One Sunday I told him we would never get to a 1000 if he didn’t sing. I mubbled along the classic Methodist hymn: O For a Thousand Tongues to Sing

This is a truly Methodist hymn. Charles Wesley was suffering a bout of pleurisy in May, 1738, At the time, Wesley was plagued by extreme doubts about his faith. Taken to bed with the sickness on May 21 Wesley was attended by a group of Christians who offered him testimony and basic care, and he was deeply affected by this. He read from his Bible and found himself deeply affected by the words, and at peace with God. Shortly his strength began to return. He wrote of this experience in his journal and counted it as a renewal of his faith:
One year from the experience, Wesley was taken with the urge to write another hymn, in commemoration of his renewal of faith. This hymn took the form of an 18-stanza poem, beginning with the opening lines ‘Glory to God, and praise, and love,/Be ever, ever given’ and was published in 1740 and entitled ‘For the anniversary day of one’s conversion’. The seventh verse, which begins, ‘O For A Thousand Tongues To Sing’, and which recalls the words of Peter Böhler who said, ‘Had I a thousand tongues I would praise Him with them all.’ The hymn was placed first in John Wesley’s A Collection of Hymns for the People Called Methodists published in 1780. It appeared first in every (Wesleyan) Methodist hymnal from that time until the publication of Hymns and Psalms in 1983
Singing keeps up close to God.. if you have the name of God on your lips, Christ in your heart and the spirit entering with every breath… it is easier to stay close to God and to lead others to faith and hope.

So often out of our tragedy and weak moments, God speak words of comfort, listen and you will have a message to share and that will lift your own heart!

Near to the Heart of God

Cleland McAfee was living in Chicago when one day he received word that his two nieces had both died from diphtheria, and within twenty-four hours of each other. He was a Presbyterian minister, and the only place where he could find solace from his grief was in the verses found in the book of the Psalms. As he meditated on these verses he also wrote the words and the tune to the hymn, “Near to the Heart of God.” At the funeral McAfee sang the hymn for the first time.
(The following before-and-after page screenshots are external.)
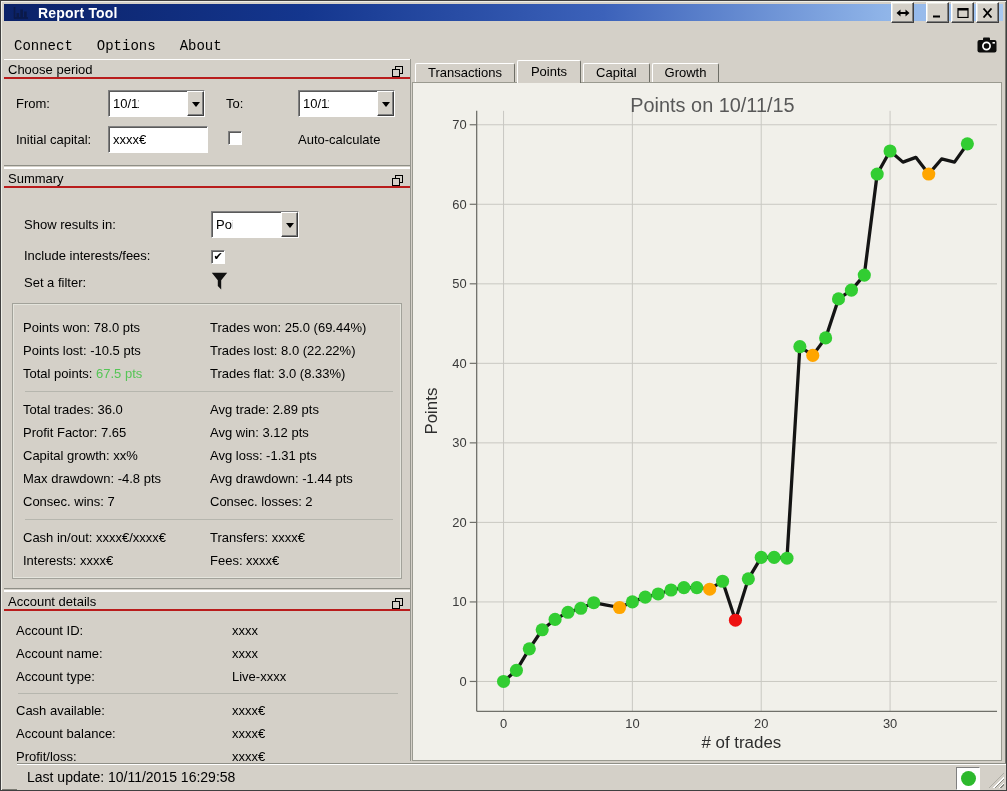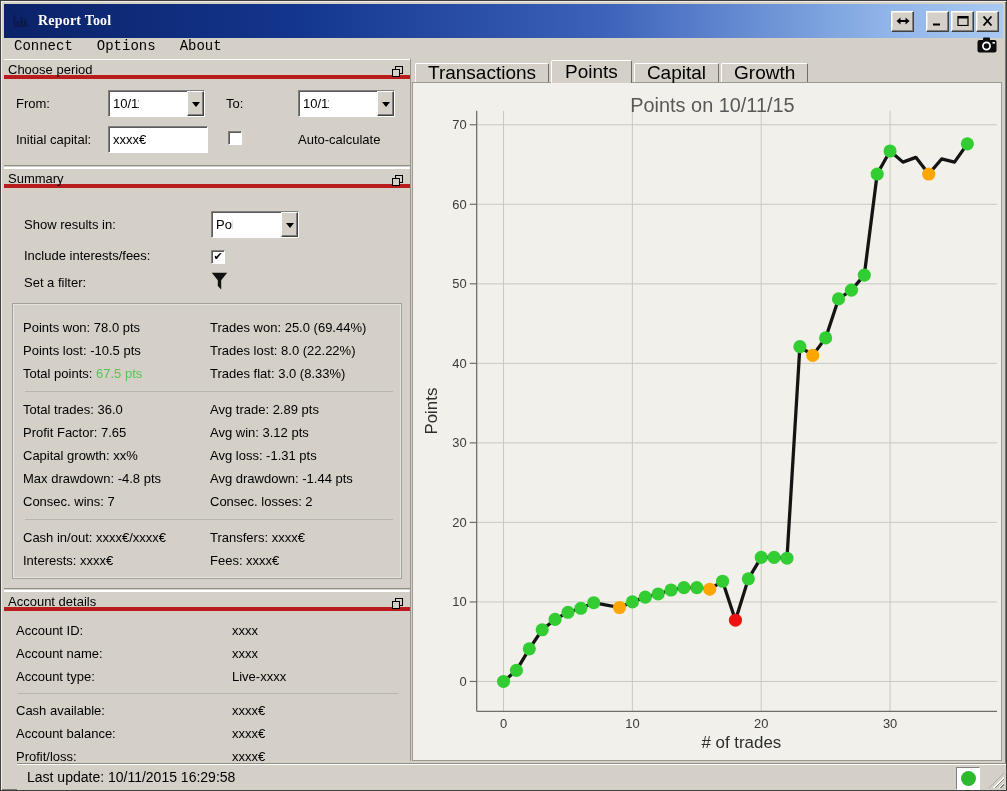--- a/index.html
+++ b/index.html
@@ -12,9 +12,9 @@
   }
   
   .titlebar{
-    position:absolute;left:3px;top:3px;right:3px;height:34px;
+    position:absolute;left:3px;top:3px;right:3px;height:17px;
     background:linear-gradient(90deg,#0b2268 0%,#14368e 30%,#3c62ba 60%,#8fb4e8 88%,#a9c9f1 100%);
-    display:flex;align-items:center;padding:0 4px;font-family:Liberation Serif, serif;
+    display:flex;align-items:center;padding:0 4px;
   }
   .app-icon{width:20px;height:18px;margin:0 6px 0 4px;display:flex;align-items:center;}
   .title-text{color:#fff;font-weight:bold;font-size:14px;letter-spacing:.2px;flex:1;}

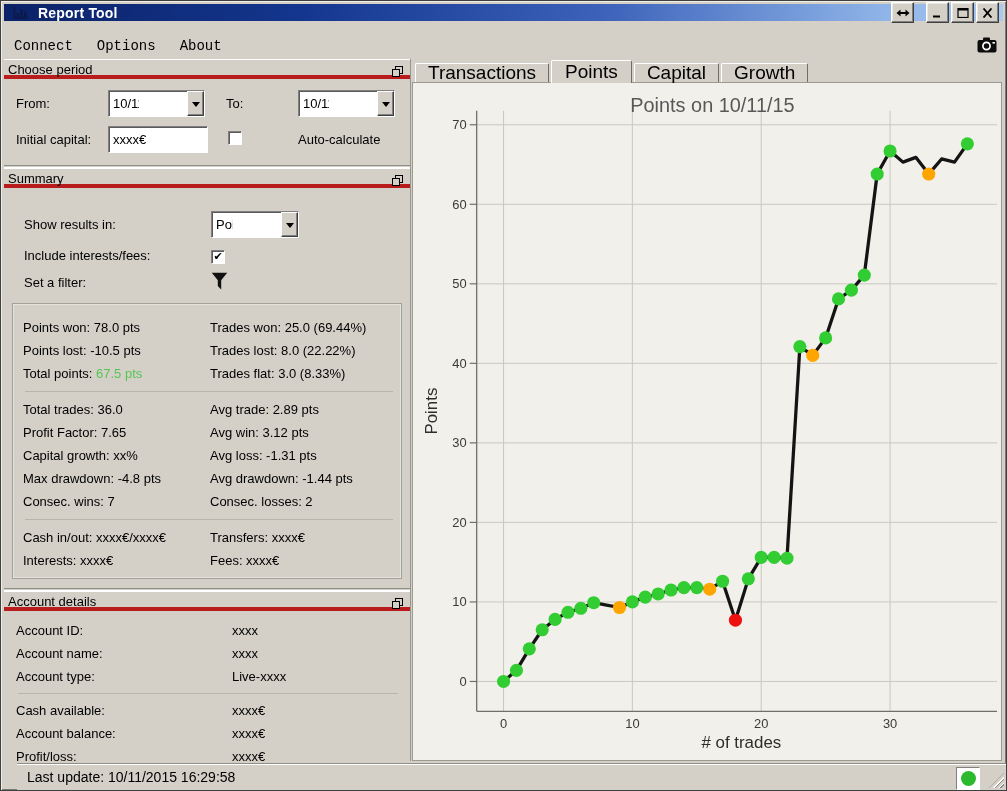--- a/index.html
+++ b/index.html
@@ -40,7 +40,7 @@
   }
   .sec-header{
     position:relative;height:20px;line-height:19px;font-size:13px;padding-left:4px;
-    border-top:1px solid #ffffff;border-bottom:4px solid #b91c1c;
+    border-top:1px solid #ffffff;border-bottom:2px solid #b91c1c;
     background:#d4d0c8;
   }
   .float-icon{position:absolute;right:7px;top:3px;}

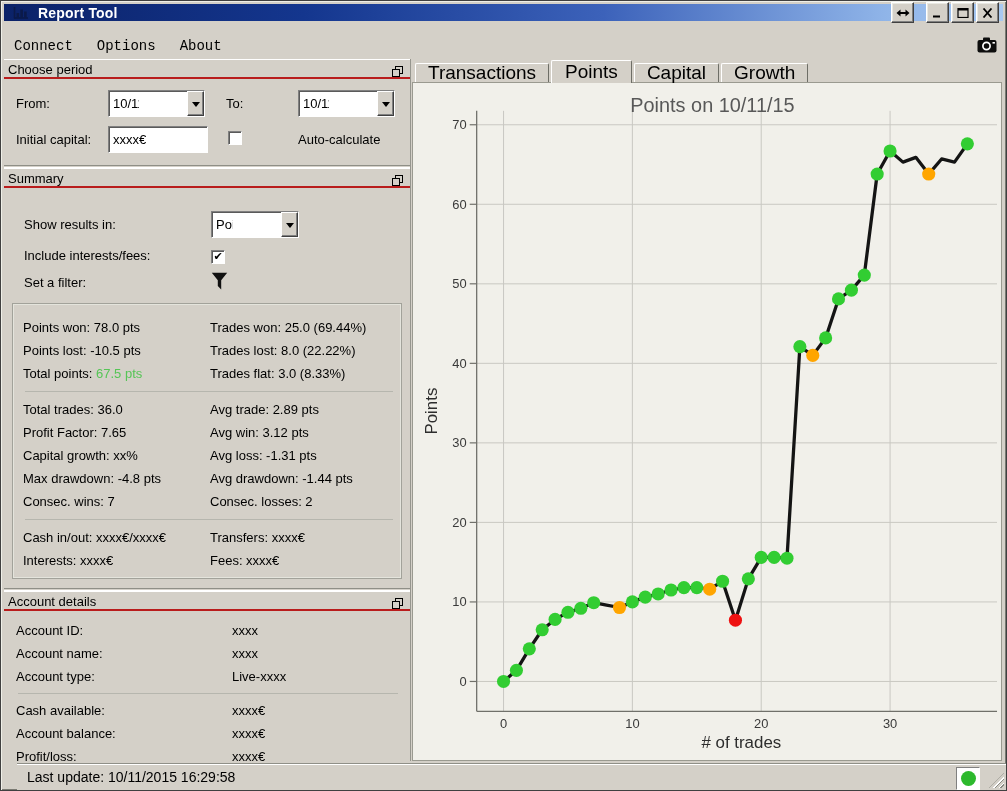--- a/index.html
+++ b/index.html
@@ -92,7 +92,7 @@
   .rightpanel{position:absolute;left:411px;top:58px;right:4px;bottom:29px;}
   .tabbar{position:relative;height:23px;display:flex;align-items:flex-end;padding-left:3px;z-index:2;}
   .tab{
-    height:19px;line-height:17px;padding:0 12px;font-size:19px;background:#d4d0c8;
+    height:19px;line-height:17px;padding:0 12px;font-size:13px;background:#d4d0c8;
     border:1px solid;border-color:#ffffff #6e6e66 #6e6e66 #ffffff;border-bottom:none;
     border-radius:2px 2px 0 0;margin-right:2px;position:relative;
   }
My favorite hymn : “Come Thou Fount of Every Blessing”:
is a Christian hymn composed by the 18th century Methodist pastor and hymnist Robert Robinson. The hymn is set to an American folk tune known as Nettleton, by attribution to the evangelist Asahel Nettleton who composed it early in the nineteenth century.[1] Robinson penned the words at age 22 in the year 1757.

For me, sums up the other hymns and the vs 19 from Eph 5.
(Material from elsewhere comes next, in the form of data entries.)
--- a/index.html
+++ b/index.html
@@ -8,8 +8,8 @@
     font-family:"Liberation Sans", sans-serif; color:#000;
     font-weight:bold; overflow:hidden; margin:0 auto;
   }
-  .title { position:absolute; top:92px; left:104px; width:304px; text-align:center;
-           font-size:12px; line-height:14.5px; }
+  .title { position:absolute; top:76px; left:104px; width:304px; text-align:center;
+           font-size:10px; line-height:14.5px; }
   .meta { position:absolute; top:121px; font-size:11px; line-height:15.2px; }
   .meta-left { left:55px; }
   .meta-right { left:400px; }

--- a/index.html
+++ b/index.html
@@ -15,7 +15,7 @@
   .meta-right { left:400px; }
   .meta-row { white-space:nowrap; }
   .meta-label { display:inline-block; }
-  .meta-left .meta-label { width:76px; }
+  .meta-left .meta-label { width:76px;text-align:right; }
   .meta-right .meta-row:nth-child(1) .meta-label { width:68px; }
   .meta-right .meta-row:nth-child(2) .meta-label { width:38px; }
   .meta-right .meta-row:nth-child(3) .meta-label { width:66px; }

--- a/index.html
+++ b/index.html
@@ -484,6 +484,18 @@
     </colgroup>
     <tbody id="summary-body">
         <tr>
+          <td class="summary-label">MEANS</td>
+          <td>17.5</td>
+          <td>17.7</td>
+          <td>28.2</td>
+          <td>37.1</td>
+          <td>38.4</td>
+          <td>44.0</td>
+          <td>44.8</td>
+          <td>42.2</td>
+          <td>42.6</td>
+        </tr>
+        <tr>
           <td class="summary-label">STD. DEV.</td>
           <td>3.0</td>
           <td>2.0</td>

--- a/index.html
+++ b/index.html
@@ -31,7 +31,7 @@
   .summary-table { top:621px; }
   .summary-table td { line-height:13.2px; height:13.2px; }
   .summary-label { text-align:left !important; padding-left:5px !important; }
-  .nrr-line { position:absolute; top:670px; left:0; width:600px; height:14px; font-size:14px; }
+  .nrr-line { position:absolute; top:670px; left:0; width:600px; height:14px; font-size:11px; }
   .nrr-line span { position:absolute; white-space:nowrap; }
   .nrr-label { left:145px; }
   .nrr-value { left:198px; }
1. Come, Thou Fount of every blessing,

Tune my heart to sing Thy grace;

Streams of mercy, never ceasing,

Call for songs of loudest praise.

Teach me some melodious sonnet,

Sung by flaming tongues above.

Praise the mount! I’m fixed upon it,

Mount of Thy redeeming love.

• 2. Sorrowing I shall be in spirit, 
Till released from flesh and sin,
 Yet from what I do inherit,
 Here Thy praises I’ll begin; 
Here I raise my Ebenezer;
 Here by Thy great help I’ve come; 
And I hope, by Thy good pleasure,
 Safely to arrive at home.

• 

3. Jesus sought me when a stranger,
 Wandering from the fold of God;
 He, to rescue me from danger, 
Interposed His precious blood;
 How His kindness yet pursues me
 Mortal tongue can never tell, 
Clothed in flesh, till death shall loose me
 I cannot proclaim it well.

• 

4. O to grace how great a debtor
 Daily I’m constrained to be!
 Let Thy goodness, like a fetter, 
Bind my wandering heart to Thee.
 Prone to wander, Lord, I feel it,
 Prone to leave the God I love;
 Here’s my heart, O take and seal it,
 Seal it for Thy courts above.

5.
• that day when freed from sinning,
 I shall see Thy lovely face;
 Clothed then in blood washed linen 
How I’ll sing Thy sovereign grace;
 Come, my Lord, no longer tarry, 
Take my ransomed soul away;
 Send thine angels now to carry 
Me to realms of endless day.


Sing when you feel the lowest low, the highest high and sing until Christ comes in the sky.